What you need to do>
Provide the count of lines below that include the word "options", without any accompanying remarks.

Exercise inputs>
--- START ---

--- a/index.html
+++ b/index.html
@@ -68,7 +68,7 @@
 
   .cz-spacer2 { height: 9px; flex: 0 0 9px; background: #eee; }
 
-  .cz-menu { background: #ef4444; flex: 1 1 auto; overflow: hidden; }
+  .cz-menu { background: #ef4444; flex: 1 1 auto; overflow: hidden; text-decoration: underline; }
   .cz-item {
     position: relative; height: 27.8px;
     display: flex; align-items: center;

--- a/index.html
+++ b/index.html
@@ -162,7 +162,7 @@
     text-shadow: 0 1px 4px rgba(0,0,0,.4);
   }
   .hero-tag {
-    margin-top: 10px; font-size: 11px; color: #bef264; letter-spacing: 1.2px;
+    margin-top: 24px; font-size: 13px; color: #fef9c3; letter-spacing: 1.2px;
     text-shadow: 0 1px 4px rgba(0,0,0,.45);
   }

--- END ---
--- START ---

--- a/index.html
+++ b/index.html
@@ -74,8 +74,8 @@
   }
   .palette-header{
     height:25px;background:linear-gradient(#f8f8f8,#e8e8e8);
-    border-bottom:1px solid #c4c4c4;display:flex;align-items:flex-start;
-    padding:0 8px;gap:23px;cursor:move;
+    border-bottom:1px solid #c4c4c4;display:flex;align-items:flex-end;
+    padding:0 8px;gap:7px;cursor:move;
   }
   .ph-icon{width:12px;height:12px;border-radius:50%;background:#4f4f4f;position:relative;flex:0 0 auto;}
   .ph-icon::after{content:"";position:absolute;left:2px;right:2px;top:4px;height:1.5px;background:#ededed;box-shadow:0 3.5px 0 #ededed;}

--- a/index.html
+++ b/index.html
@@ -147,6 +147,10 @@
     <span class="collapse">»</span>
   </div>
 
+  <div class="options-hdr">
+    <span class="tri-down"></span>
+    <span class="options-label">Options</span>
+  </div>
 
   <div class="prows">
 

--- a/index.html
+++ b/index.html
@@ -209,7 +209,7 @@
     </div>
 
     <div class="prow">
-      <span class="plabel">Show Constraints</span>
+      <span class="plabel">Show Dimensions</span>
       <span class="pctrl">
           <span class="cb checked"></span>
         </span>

--- END ---
--- START ---

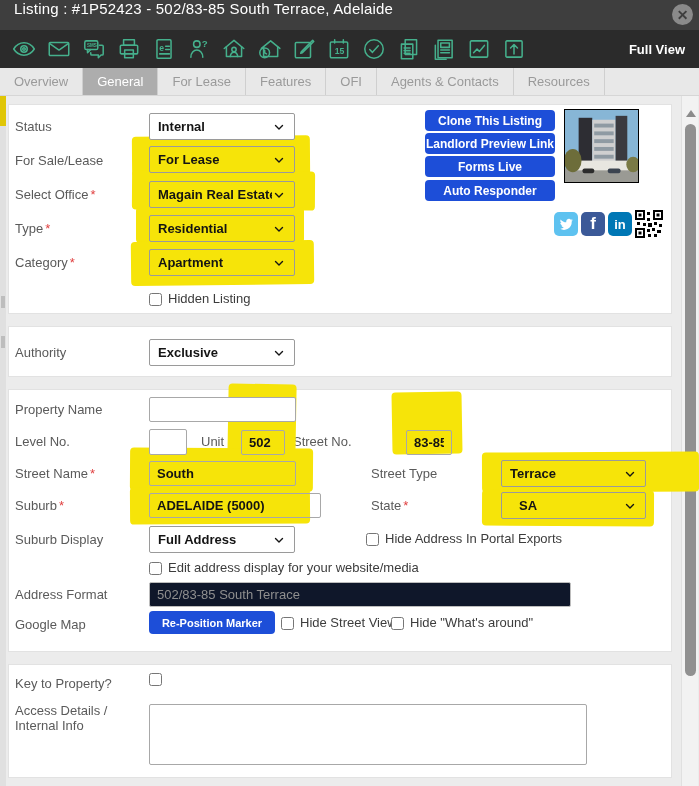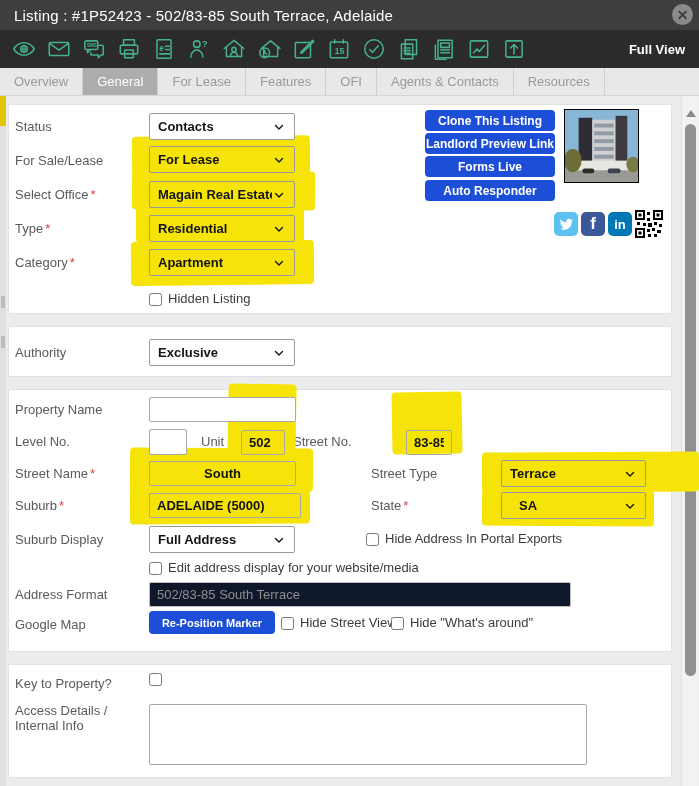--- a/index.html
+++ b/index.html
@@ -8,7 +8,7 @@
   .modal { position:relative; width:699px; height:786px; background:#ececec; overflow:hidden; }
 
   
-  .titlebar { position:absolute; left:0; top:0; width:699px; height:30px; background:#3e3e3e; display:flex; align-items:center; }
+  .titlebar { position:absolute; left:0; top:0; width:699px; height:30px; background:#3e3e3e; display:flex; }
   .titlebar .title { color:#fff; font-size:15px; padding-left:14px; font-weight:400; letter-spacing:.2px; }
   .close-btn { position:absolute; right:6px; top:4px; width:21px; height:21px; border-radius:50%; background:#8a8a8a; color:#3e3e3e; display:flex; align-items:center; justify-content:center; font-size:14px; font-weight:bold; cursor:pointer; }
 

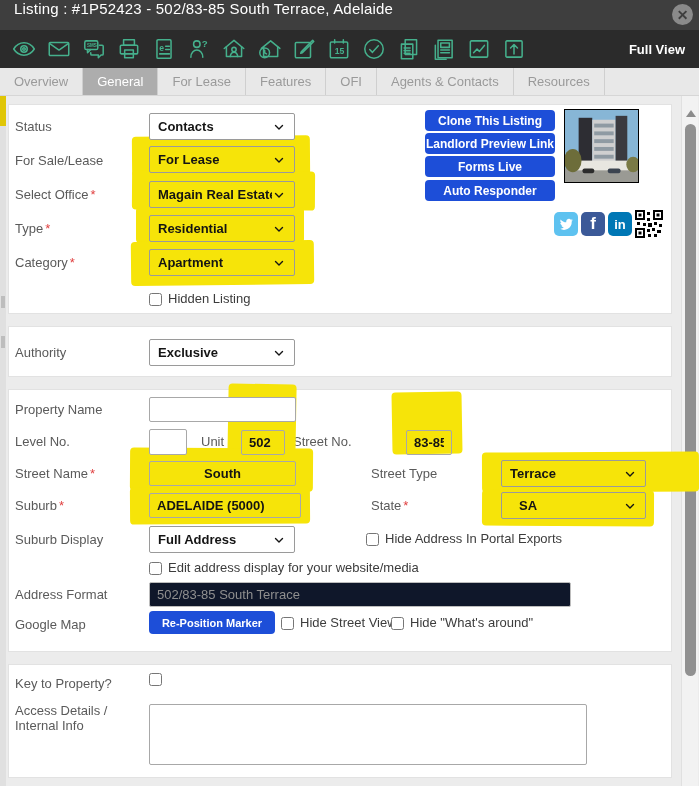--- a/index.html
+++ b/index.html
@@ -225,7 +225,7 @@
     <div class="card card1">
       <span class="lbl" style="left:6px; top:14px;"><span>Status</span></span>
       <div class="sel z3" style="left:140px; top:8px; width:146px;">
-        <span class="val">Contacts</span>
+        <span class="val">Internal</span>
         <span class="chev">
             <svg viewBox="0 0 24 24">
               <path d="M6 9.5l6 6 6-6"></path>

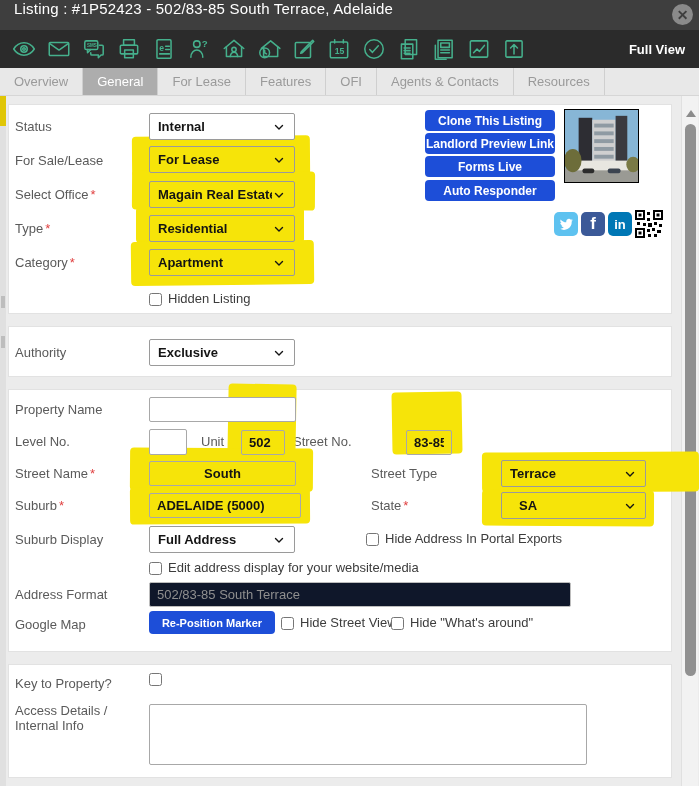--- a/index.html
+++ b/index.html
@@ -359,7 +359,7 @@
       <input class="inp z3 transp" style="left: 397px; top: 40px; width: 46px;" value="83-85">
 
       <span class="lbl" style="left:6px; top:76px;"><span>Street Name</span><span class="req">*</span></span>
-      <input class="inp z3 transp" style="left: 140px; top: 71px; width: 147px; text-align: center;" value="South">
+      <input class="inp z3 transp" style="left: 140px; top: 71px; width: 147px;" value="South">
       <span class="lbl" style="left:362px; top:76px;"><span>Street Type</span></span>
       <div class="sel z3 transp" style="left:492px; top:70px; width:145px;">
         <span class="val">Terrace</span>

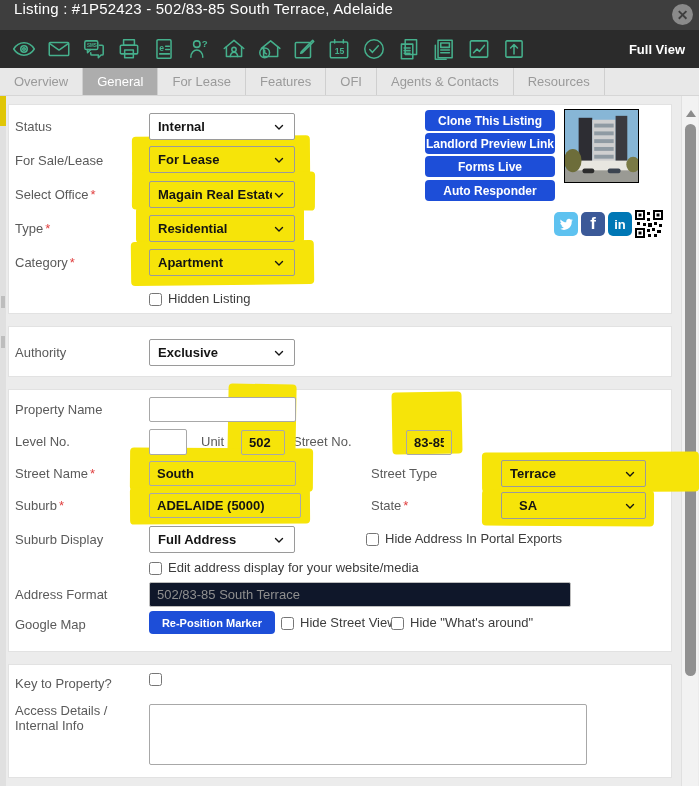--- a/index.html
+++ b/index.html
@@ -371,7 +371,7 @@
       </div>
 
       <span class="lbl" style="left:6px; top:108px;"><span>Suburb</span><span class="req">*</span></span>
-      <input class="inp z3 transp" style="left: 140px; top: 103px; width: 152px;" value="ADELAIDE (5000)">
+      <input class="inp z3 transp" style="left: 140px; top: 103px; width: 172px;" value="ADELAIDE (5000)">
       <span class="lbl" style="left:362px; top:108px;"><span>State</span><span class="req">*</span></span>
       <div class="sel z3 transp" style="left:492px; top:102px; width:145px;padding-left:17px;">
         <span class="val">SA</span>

--- END ---

Answer space>
2